No brand divides opinion quite like Vetements. In just a few short seasons, the Parisian collective has become one of the fashion industry’s most talked-about names, drawing countless detractors and nay-sayers even though its clothing sells out in a heartbeat.

Vetements’ low-brow aesthetic and extravagant price point makes it an easy target for skeptics.

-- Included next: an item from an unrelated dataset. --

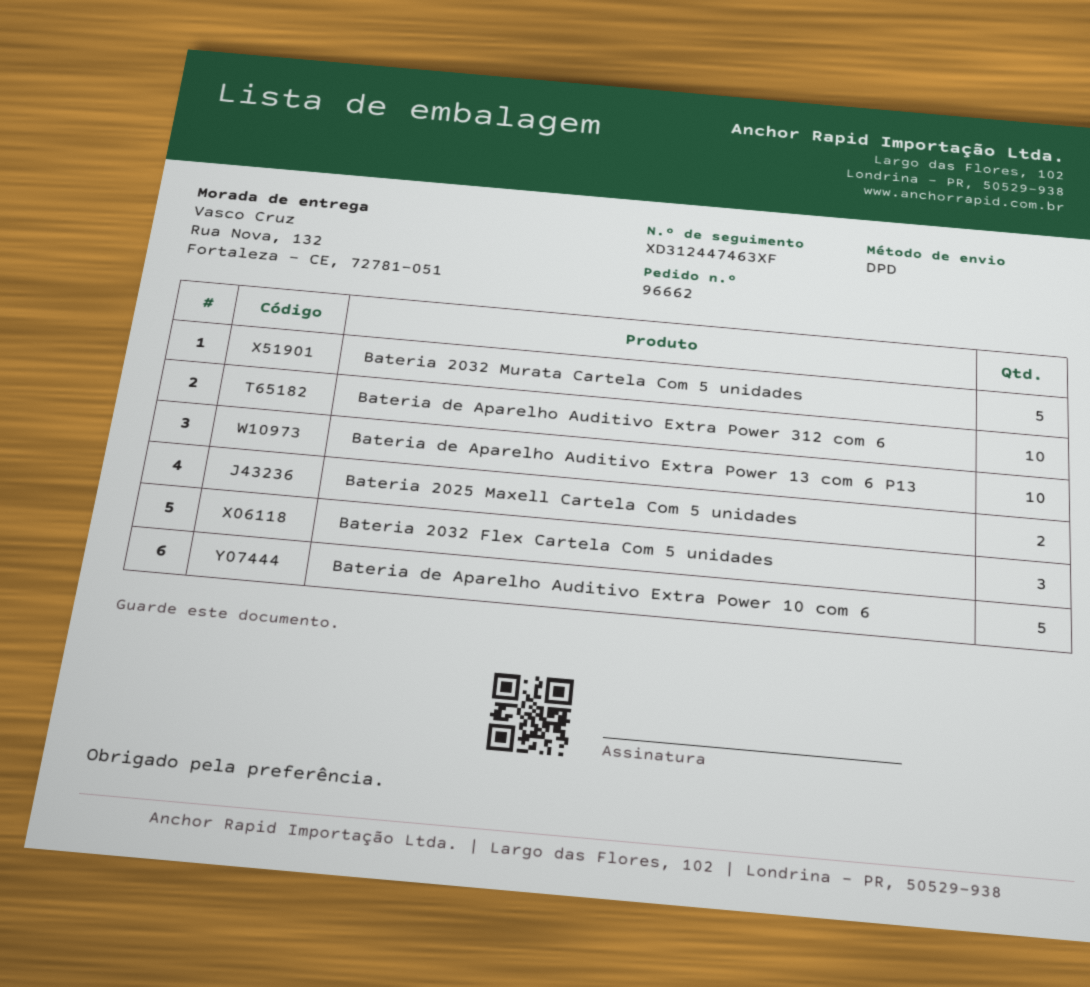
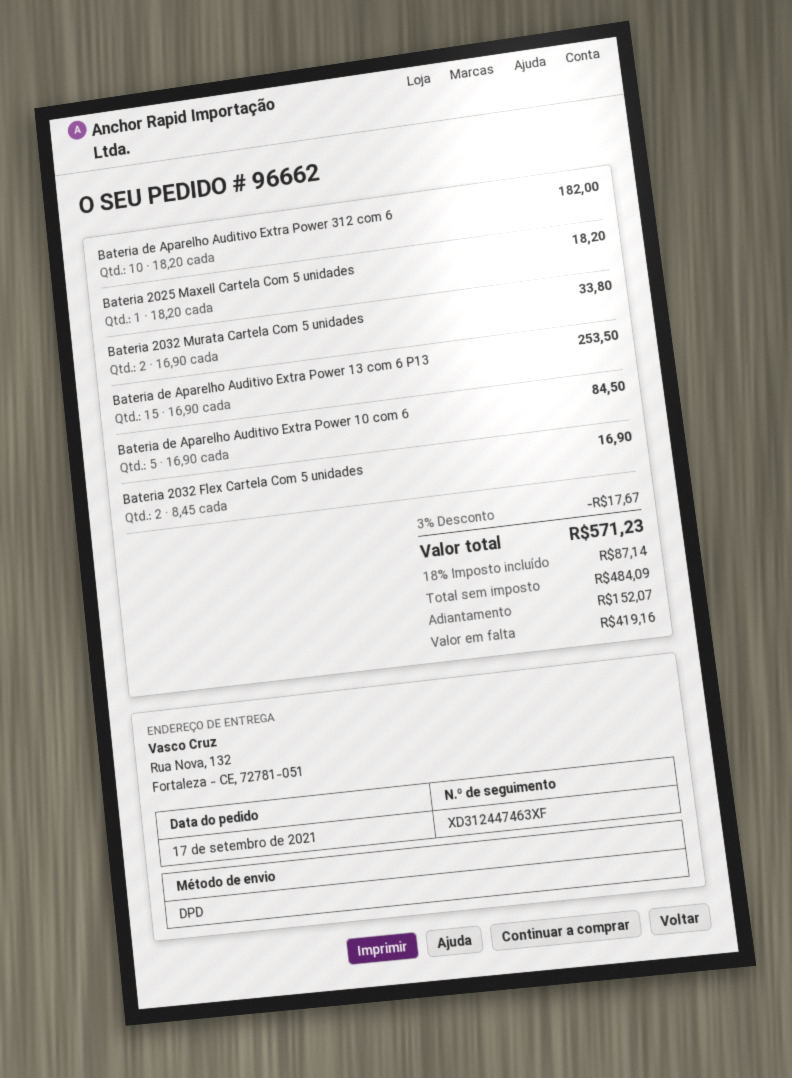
Bateria 2032 Murata Cartela Com 5 unidades: 5 -> 2
Bateria de Aparelho Auditivo Extra Power 13 com 6 P13: 10 -> 15
Bateria 2025 Maxell Cartela Com 5 unidades: 2 -> 1
Bateria 2032 Flex Cartela Com 5 unidades: 3 -> 2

Even people without the slightest interest in fashion have thrown themselves into the Vetements debate, probably because the brand is a goldmine for attention-grabbing headlines — The Guardian, for example, tackled Vetements mania with the title How a DHL T-shirt Became This Year’s Must-Have

I wouldn’t consider myself a diehard Vetements fan — I don’t own any of the brand’s pieces, and probably never will — but in my opinion, the hype is justified (to an extent). To many, particularly those working in the industry, Vetements is a breath of fresh air — it puts clothing first and foremost, leaving behind high fashion’s weighty concepts and themes (the brand’s name is simply French for “clothing”).

I thought it about time someone had a level-headed discussion on Vetements, one that looks at both sides of the coin in an attempt to come to some sort of balanced view of the brand — something more than just hype, clickbait and trolling.

Enter Aleks Eror, Highsnobiety‘s resident fashion skeptic, and a man who spent nearly three months trying to find a plain black sweater that he didn’t hate. Aleks has made it clear just how unimpressed he is with the latest craze to hit the fashion world, and he sits two seats away from me, so he’s pretty much the perfect partner for a frank, honest debate on Vetements.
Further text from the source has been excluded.